Ms. Shivangi Mittal is a Ph.D. candidate at the Department of Chemical Engineering, Indian Institute of Technology, Kanpur, Uttar Pradesh. She works in the domain of rheology and focuses on developing a theoretical and mathematical approach for understanding nonlinear rheological data for complex fluids. She is a recipient of the Prime Minister Research Fellowship from the Government of India that funds her research at IIT Kanpur. She earned her bachelor’s in chemical engineering from Malaviya National Institute of Technology, Jaipur, Rajasthan. She has published in international peer-reviewed journals and presented at several conferences. Apart from research, she is passionate about teaching and is engaged in teaching B.Tech. students at government engineering colleges in Kanpur.
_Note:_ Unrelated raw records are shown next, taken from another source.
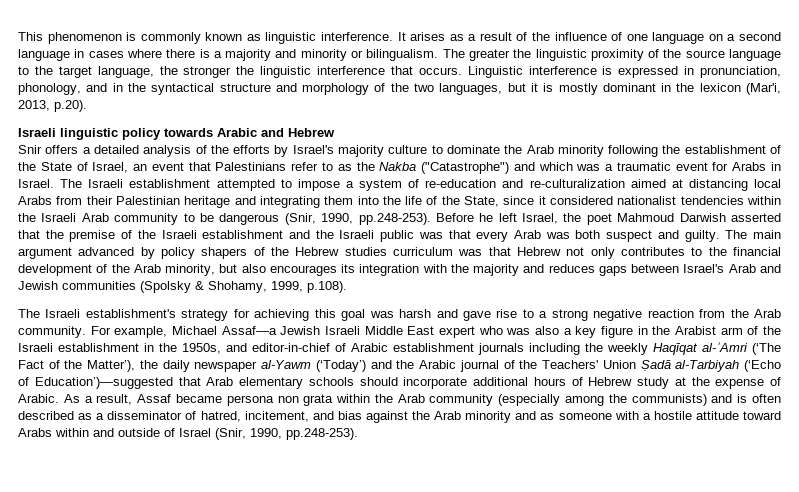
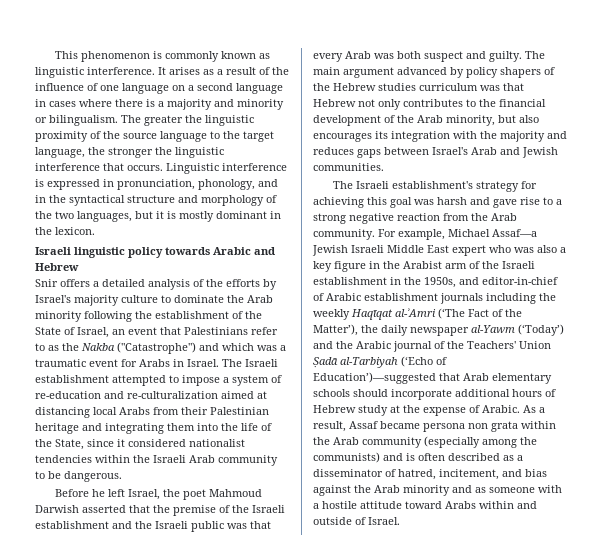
- Linguistic interference is expressed in pronunciation, phonology, and in the syntactical structure and morphology of the two languages, but it is mostly dominant in the lexicon (Mar'i, 2013, p.20).
+ Linguistic interference is expressed in pronunciation, phonology, and in the syntactical structure and morphology of the two languages, but it is mostly dominant in the lexicon.
- The Israeli establishment attempted to impose a system of re-education and re-culturalization aimed at distancing local Arabs from their Palestinian heritage and integrating them into the life of the State, since it considered nationalist tendencies within the Israeli Arab community to be dangerous (Snir, 1990, pp.248-253). Before he left Israel, the poet Mahmoud Darwish asserted that the premise of the Israeli establishment and the Israeli public was that every Arab was both suspect and guilty.
+ The Israeli establishment attempted to impose a system of re-education and re-culturalization aimed at distancing local Arabs from their Palestinian heritage and integrating them into the life of the State, since it considered nationalist tendencies within the Israeli Arab community to be dangerous.
+ Before he left Israel, the poet Mahmoud Darwish asserted that the premise of the Israeli establishment and the Israeli public was that every Arab was both suspect and guilty.
- The main argument advanced by policy shapers of the Hebrew studies curriculum was that Hebrew not only contributes to the financial development of the Arab minority, but also encourages its integration with the majority and reduces gaps between Israel's Arab and Jewish communities (Spolsky & Shohamy, 1999, p.108).
+ The main argument advanced by policy shapers of the Hebrew studies curriculum was that Hebrew not only contributes to the financial development of the Arab minority, but also encourages its integration with the majority and reduces gaps between Israel's Arab and Jewish communities.
- As a result, Assaf became persona non grata within the Arab community (especially among the communists) and is often described as a disseminator of hatred, incitement, and bias against the Arab minority and as someone with a hostile attitude toward Arabs within and outside of Israel (Snir, 1990, pp.248-253).
+ As a result, Assaf became persona non grata within the Arab community (especially among the communists) and is often described as a disseminator of hatred, incitement, and bias against the Arab minority and as someone with a hostile attitude toward Arabs within and outside of Israel.

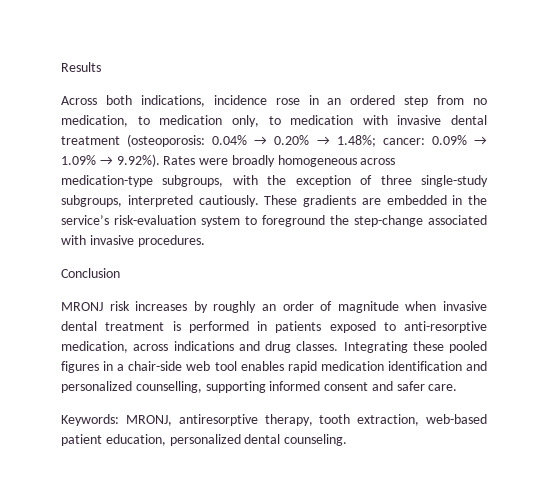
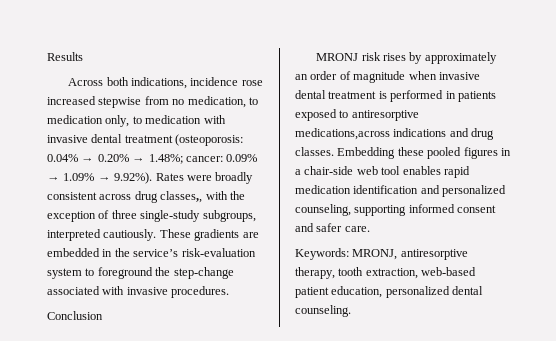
- Across both indications, incidence rose in an ordered step from no medication, to medication only, to medication with invasive dental treatment (osteoporosis: 0.04% → 0.20% → 1.48%; cancer: 0.09% → 1.09% → 9.92%). Rates were broadly homogeneous across medication-type subgroups, with the exception of three single-study subgroups, interpreted cautiously.
+ Across both indications, incidence rose increased stepwise from no medication, to medication only, to medication with invasive dental treatment (osteoporosis: 0.04% → 0.20% → 1.48%; cancer: 0.09% → 1.09% → 9.92%). Rates were broadly consistent across drug classes,, with the exception of three single-study subgroups, interpreted cautiously.
- MRONJ risk increases by roughly an order of magnitude when invasive dental treatment is performed in patients exposed to anti-resorptive medication, across indications and drug classes.
+ MRONJ risk rises by approximately an order of magnitude when invasive dental treatment is performed in patients exposed to antiresorptive medications,across indications and drug classes.
- Integrating these pooled figures in a chair-side web tool enables rapid medication identification and personalized counselling, supporting informed consent and safer care.
+ Embedding these pooled figures in a chair-side web tool enables rapid medication identification and personalized counseling, supporting informed consent and safer care.

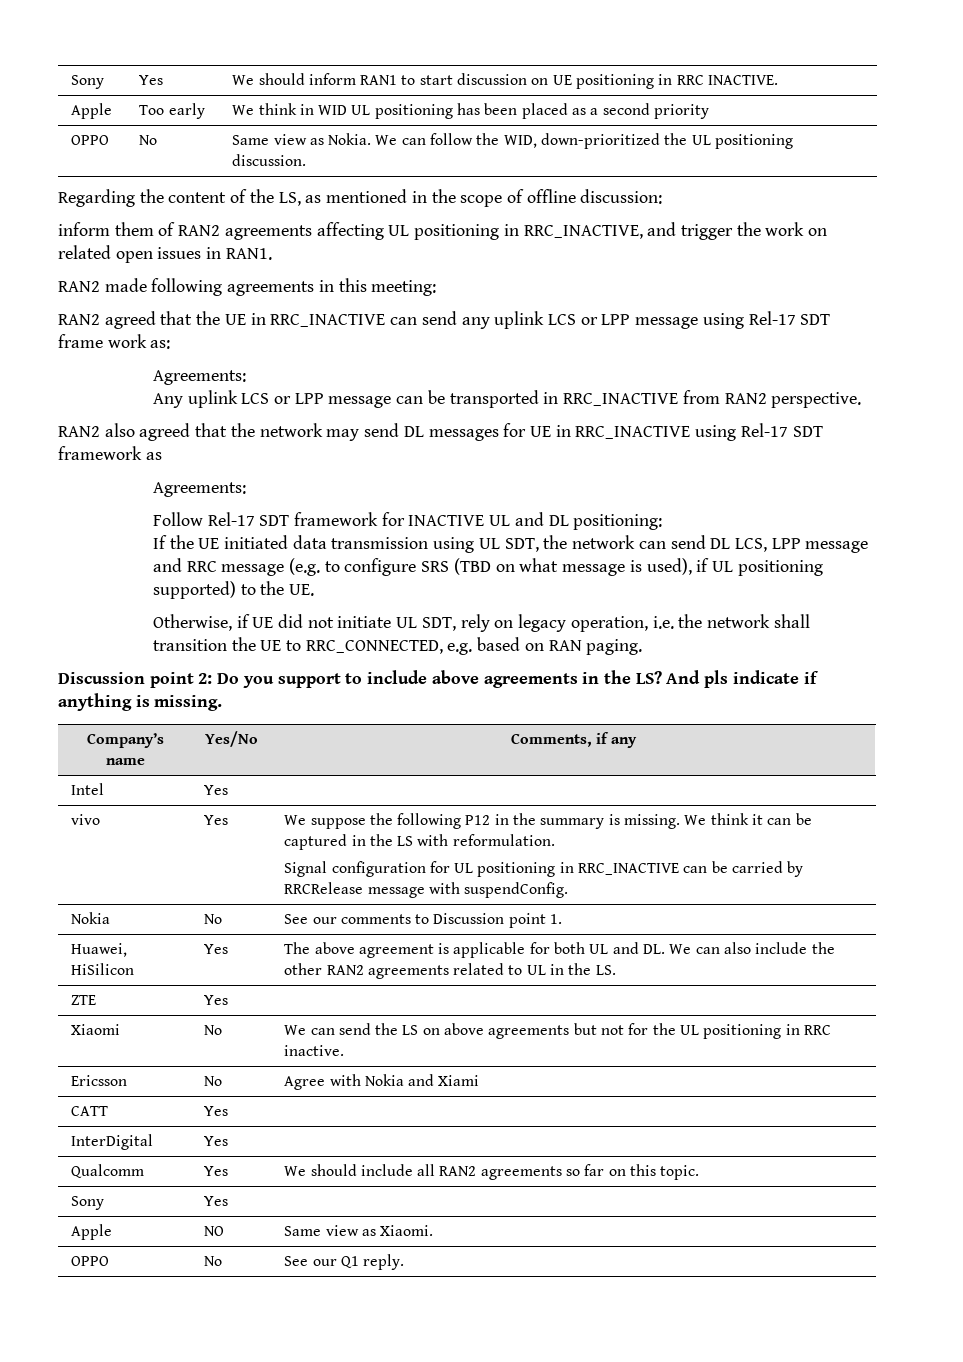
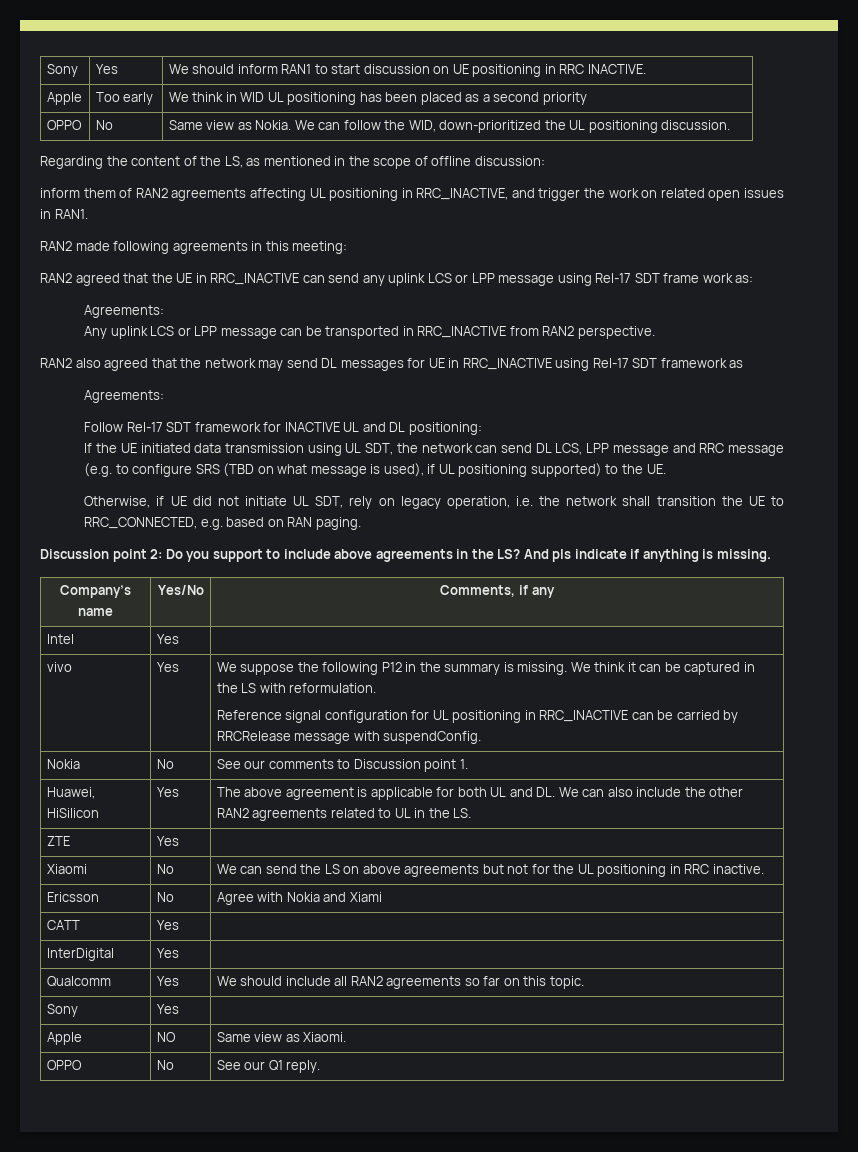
  vivo | Yes | We suppose the following P12 in the summary is missing. We think it can be captured in the LS with reformulation.
- Signal configuration for UL positioning in RRC_INACTIVE can be carried by RRCRelease message with suspendConfig.
+ Reference signal configuration for UL positioning in RRC_INACTIVE can be carried by RRCRelease message with suspendConfig.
As a Fulbright-Nehru Doctoral Research fellow, Ms. Mittal is developing the mathematical framework required to analyze thermodynamically out-of-equilibrium systems, or thixotropic materials, that have a time evolving structure and so, produce time-invariant outputs when subjected to oscillatory shear deformations. Her work presents new insights in understanding and defining thixotropy and viscoelasticity through rheological data.

Avijit Maity

Mr. Avijit Maity is a Ph.D. scholar at the Department of Chemistry, Indian Institute of Technology Indore, Indore. His current area of research focuses on physical insight into novel lipid corona formation and its impact on protein corona formation. His research on the underlying mechanism of lipid corona formation on amino acid functionalized gold nanoparticles has been published in several peer-reviewed international journals. He also won the best oral presentation award in the CHEM-In-house Symposium held at IIT Indore, India.

Mr. Maity earned his bachelor’s degree in chemistry from the Vidyasagar University, Midnapore, West Bengal and his master’s degree in chemistry from the Indian Institute of Technology Indore . He was a recipient of the merit cum means scholarship from the Government of West Bengal and IIT Indore during his bachelor’s and master’s degree respectively. In his leisure time, he enjoys spending time with his friends and loves to arrange cultural programs.

As a Fulbright-Nehru Doctoral Research fellow, Mr. Maity is exploring the impact of lipid corona composition on nanoparticle uptake by the cell. The aim of his project is to investigate the extent of the cellular uptake quantitatively when different surface charged lipid and hard-soft lipid corona is present around the nanoparticles. As the research on the lipid corona field is emerging day by day, his advanced research in this topic will provide a new outlook to Nanoscience community.